When we get rid of gasoline, the most obvious fossil fuel, several good things will happen. Most people will have to scrap their polluting gas powered vehicles and move into cities where fuel efficient mass transportation will be used. Some people may be able to afford electric vehicles, but since we are near or past the generating capacity of our electric grid, only a few will be permitted to own such vehicles. High vehicle licensing fees will help keep numbers down. Finally the era of the personal automobile is at an end. Even electric vehicles will only be available for the most deserving.

They won't need that much electricity anyway

Solar and wind will provide electricity, but at the current build rate, it will take nearly 100 years to replace our current capacity from fossil fuels. That means that there will be several decades where we will have to cut our electricity consumption by seventy to eighty percent from our current use after we phase out those ugly CO2 producing fossil fuel plants. That is just fine because solar systems only produce electricity during a portion of the daylight hours, and wind farms average about thirty percent of their nameplate capacity. Those factors alone will cut electricity production by the requisite percentage.

Electric home renovation

With elimination of heating oil and natural gas, most of the population will have to move to coastal locations where temperatures are moderated by the nearby oceans. Those who choose to remain will have to convert from fossil fuel heating and cooking to electric. Converting a house from natural gas to electricity would be in the $20,000 to $50,000 range with replacement of furnaces, water heaters, stoves, and even certain air conditioners.

Your home is an asset?

Considered as part of the total cost of a home, this is a modest cost to bear. For those on fixed or low incomes, such as retired people and most employed homeowners, they could likely receive government subsidies, or lacking those, could simply sell their properties at a discount with the new owners required to perform the conversion. Money obtained from a sale would likely finance a move to a nice rental unit in a city, unless the discounted price of the property was less than what might be owed on a mortgage. In that case, you might be able to live there until the gas is turned off and there is no hot water or winter heat. Climate deniers like you deserve whatever happens to you.

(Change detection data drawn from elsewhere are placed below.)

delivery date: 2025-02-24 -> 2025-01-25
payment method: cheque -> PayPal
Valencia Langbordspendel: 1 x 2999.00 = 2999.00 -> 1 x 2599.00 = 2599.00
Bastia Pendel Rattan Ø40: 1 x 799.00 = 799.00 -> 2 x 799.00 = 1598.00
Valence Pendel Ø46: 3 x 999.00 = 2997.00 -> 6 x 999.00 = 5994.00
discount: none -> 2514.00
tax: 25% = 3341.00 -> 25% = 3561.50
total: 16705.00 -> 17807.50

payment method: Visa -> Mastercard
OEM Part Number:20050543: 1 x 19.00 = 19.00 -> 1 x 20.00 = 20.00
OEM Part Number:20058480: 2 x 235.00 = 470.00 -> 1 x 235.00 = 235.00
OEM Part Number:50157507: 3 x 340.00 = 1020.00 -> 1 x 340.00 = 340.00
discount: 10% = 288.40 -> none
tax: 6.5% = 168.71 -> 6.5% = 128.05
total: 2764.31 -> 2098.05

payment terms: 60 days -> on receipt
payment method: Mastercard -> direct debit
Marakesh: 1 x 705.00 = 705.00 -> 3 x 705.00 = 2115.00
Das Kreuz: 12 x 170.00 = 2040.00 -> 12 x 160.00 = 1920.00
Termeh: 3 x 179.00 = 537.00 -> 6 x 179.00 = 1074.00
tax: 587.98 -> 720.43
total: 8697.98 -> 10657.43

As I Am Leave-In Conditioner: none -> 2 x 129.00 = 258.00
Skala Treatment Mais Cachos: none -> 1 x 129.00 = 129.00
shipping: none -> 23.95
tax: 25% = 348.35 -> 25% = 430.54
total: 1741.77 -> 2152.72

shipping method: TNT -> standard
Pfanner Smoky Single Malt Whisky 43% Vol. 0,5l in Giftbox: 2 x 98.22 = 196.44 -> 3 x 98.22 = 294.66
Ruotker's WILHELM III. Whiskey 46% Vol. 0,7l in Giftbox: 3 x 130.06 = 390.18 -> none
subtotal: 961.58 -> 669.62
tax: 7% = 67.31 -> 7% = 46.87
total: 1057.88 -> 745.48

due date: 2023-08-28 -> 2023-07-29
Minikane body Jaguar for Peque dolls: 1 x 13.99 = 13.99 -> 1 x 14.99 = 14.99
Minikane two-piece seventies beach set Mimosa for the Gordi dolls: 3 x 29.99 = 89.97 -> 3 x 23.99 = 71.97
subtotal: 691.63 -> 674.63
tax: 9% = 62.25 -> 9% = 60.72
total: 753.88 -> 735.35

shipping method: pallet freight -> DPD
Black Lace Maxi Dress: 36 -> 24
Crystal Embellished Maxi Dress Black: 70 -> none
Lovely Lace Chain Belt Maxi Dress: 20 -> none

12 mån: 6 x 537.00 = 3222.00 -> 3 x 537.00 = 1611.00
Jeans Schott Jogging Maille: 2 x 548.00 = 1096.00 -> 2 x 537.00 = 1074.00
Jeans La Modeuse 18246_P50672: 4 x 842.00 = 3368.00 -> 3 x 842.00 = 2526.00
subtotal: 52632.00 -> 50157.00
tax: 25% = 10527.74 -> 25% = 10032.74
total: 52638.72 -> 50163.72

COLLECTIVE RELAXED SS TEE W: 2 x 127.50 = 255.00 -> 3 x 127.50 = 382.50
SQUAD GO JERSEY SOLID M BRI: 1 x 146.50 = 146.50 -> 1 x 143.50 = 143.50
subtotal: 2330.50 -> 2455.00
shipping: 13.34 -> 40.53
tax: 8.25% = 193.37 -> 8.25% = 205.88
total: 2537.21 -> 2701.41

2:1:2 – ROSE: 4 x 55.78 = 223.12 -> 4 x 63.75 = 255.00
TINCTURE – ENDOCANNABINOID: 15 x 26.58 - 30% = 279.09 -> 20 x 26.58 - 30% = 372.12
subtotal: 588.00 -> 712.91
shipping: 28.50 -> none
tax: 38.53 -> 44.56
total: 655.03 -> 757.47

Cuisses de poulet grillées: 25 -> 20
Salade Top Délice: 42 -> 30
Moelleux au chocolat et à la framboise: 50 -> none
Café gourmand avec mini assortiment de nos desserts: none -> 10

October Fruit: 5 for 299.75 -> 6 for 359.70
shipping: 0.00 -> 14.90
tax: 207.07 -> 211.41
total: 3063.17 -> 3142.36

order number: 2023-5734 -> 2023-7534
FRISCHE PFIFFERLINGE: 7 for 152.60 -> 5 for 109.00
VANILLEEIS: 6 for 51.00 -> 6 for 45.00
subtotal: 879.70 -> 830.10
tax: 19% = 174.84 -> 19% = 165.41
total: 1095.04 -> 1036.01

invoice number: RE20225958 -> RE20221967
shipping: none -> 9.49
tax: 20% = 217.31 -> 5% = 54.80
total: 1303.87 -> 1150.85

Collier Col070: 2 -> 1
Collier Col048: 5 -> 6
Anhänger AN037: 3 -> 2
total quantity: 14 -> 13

Can't keep 'em down on the farm

There presently is only one company that produces an electric tractor, and that one requires several hours to recharge and is of only modest power. There is a lack of other farm equipment, such as combines, that are fully electric. That means that once we cut off fossil fuel, there will be no way to produce crops at the levels we have been. We will have to return to the environmentally sound use of horses and mules, with lots of hand labor. Fortunately, with the closure of industries dependent on fossil fuel, there will be lots of available labor. It will be good for people to get out in the fresh air and sunshine, and get good exercise instead of being cooped up in air-conditioned offices all day. A side benefit is that use of horses and mules reduces the need for additional fertilizer, as they will produce large quantities of natural fertilizer.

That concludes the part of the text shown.